Sri Lanka sacks regulator for blocking power tariff rise – EQ Mag
Sri Lanka’s parliament on Wednesday removed the head of the country’s utilities regulator after he blocked a huge electricity tariff increase that was in line with demands from the IMF.
The legislature voted 123 to 77 to drop Janaka Ratnayake as the boss of the Public Utilities Commission with immediate effect, making him the first head of a utilities regulator to be sacked in Sri Lanka’s history.
Ratnayake had resisted a second tariff increase of up to 275 percent in February on top of a 264 percent hike six months earlier at the height of an economic crisis.

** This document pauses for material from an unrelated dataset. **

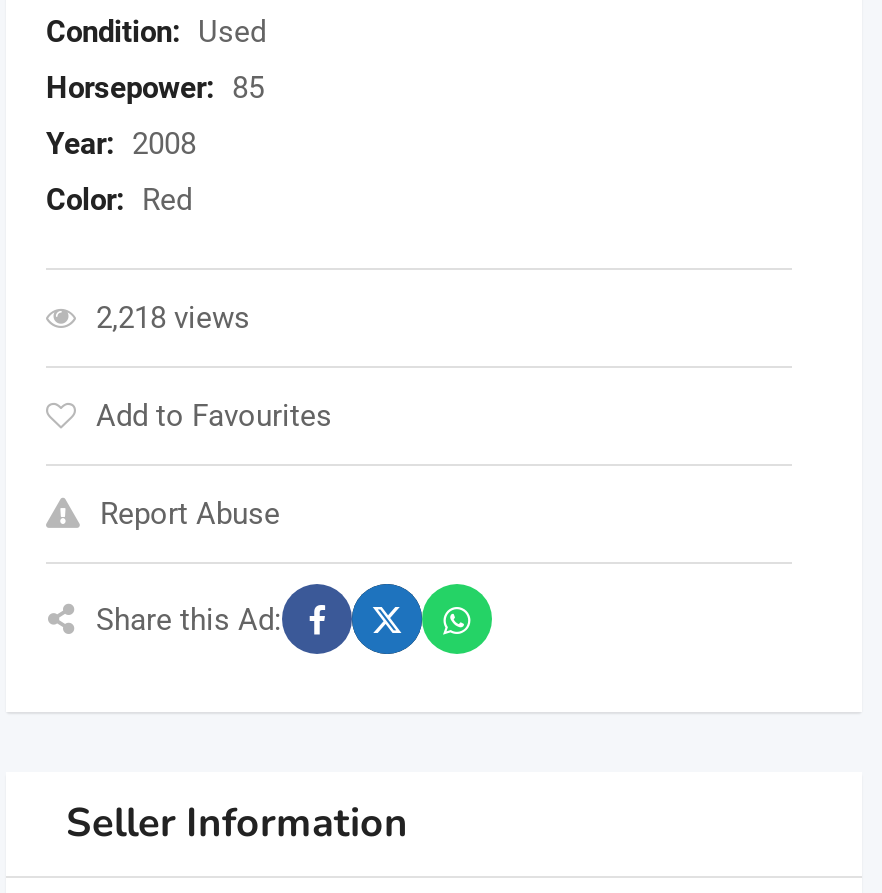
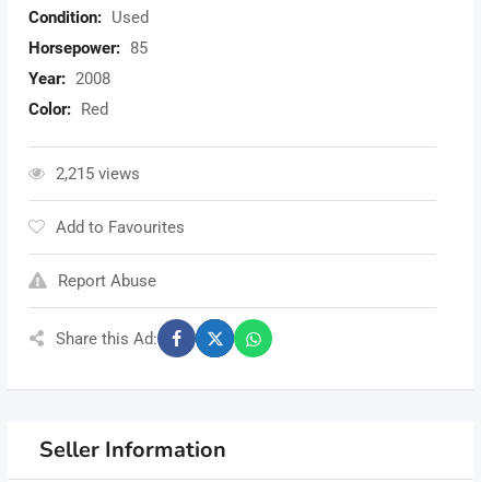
[96,300,250,336] 2,218 views -> [56,164,140,184] 2,215 views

The government overruled Ratnayake’s objections and went ahead with February’s rise, saying it was crucial to reduce losses at Sri Lanka’s state-owned electricity company.
Efforts to balance the books at state-owned enterprises were key to qualifying for a $2.9 billion bailout in March from the International Monetary Fund.

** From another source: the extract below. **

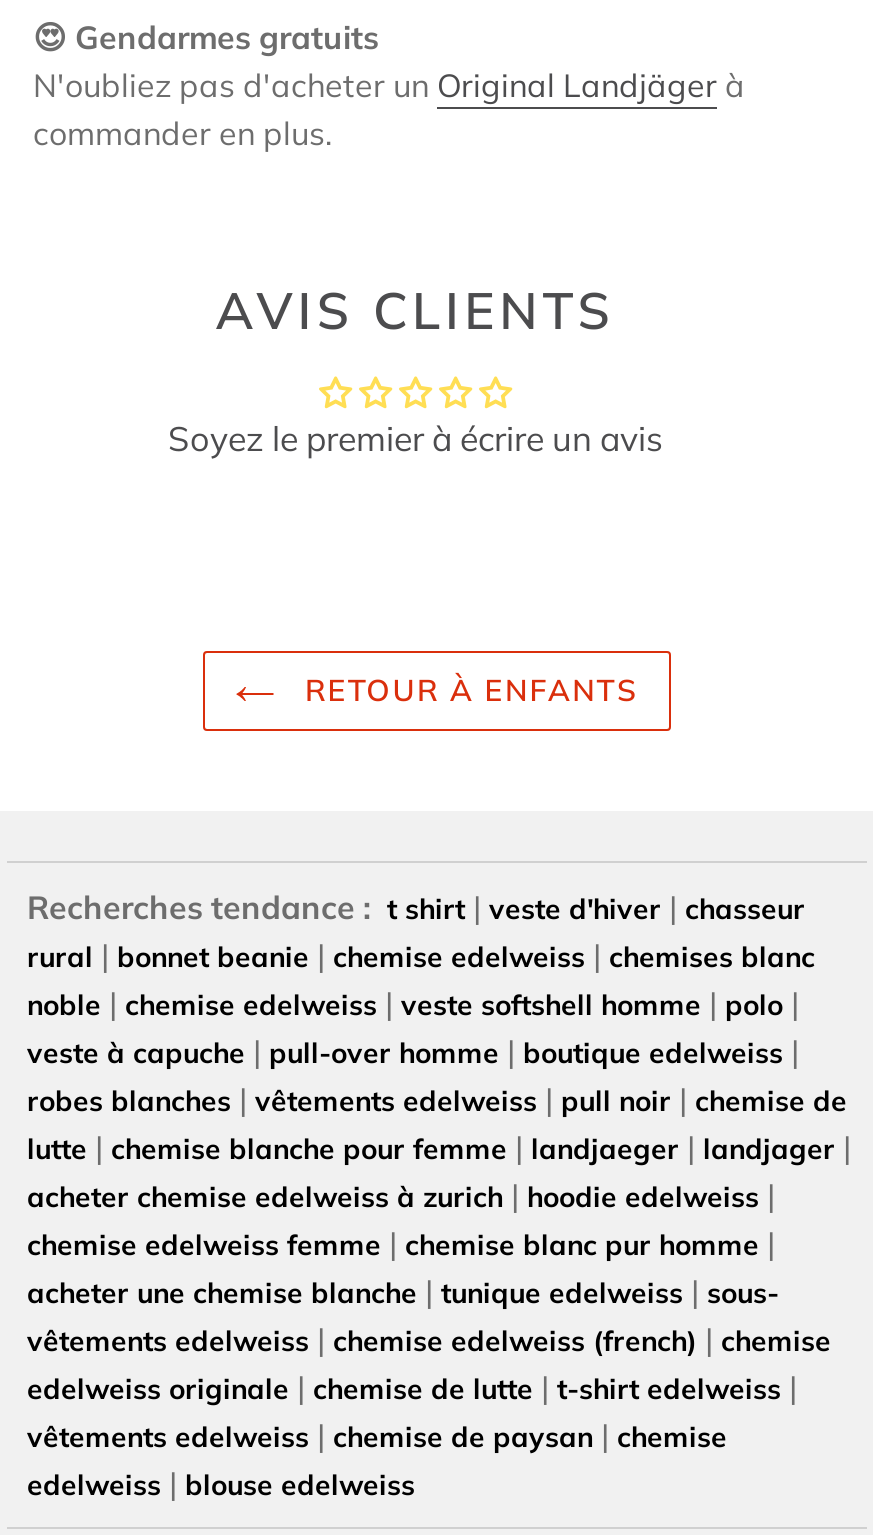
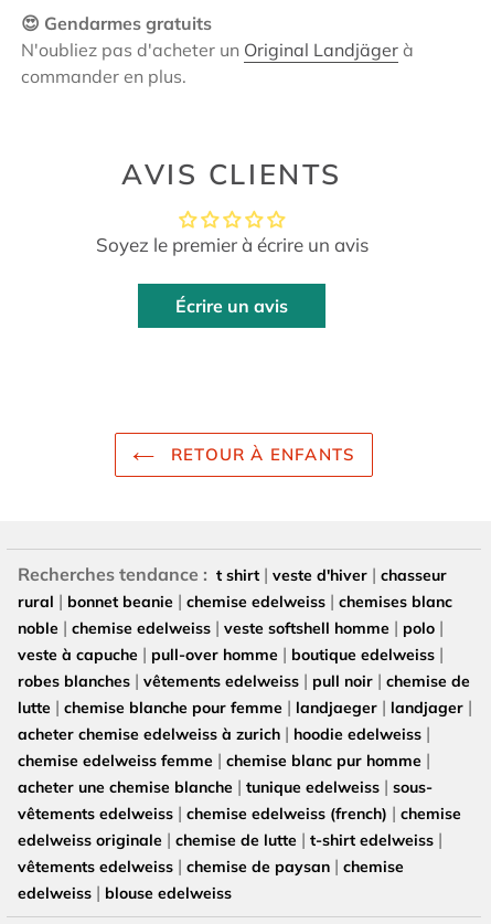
none -> [175,295,288,317] Écrire un avis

The IMF had prescribed that Sri Lanka implement cost-based tariffs and the lender wanted energy subsidies removed ahead of releasing the first tranche of $330 million under the four-year package.
Sri Lanka’s political opposition accused the government of undermining the independence of regulators by sacking the utilities chief.
“You are sending a bad message to the international community,” said MP Lakshman Kiriella. “The government is telling the world that it will not allow independent commissions to function independently.”
The government has removed subsidies and doubled taxes following the worst economic crisis in Sri Lanka’s history, when a shortage of foreign exchange meant the country could not finance imports of many essentials.
Sri Lanka defaulted on its $46 billion foreign debt in April last year, forcing it to seek the IMF assistance.
Months of protests over economic mismanagement led to the toppling of former president Gotabaya Rajapaksa, who fled the country and resigned in July.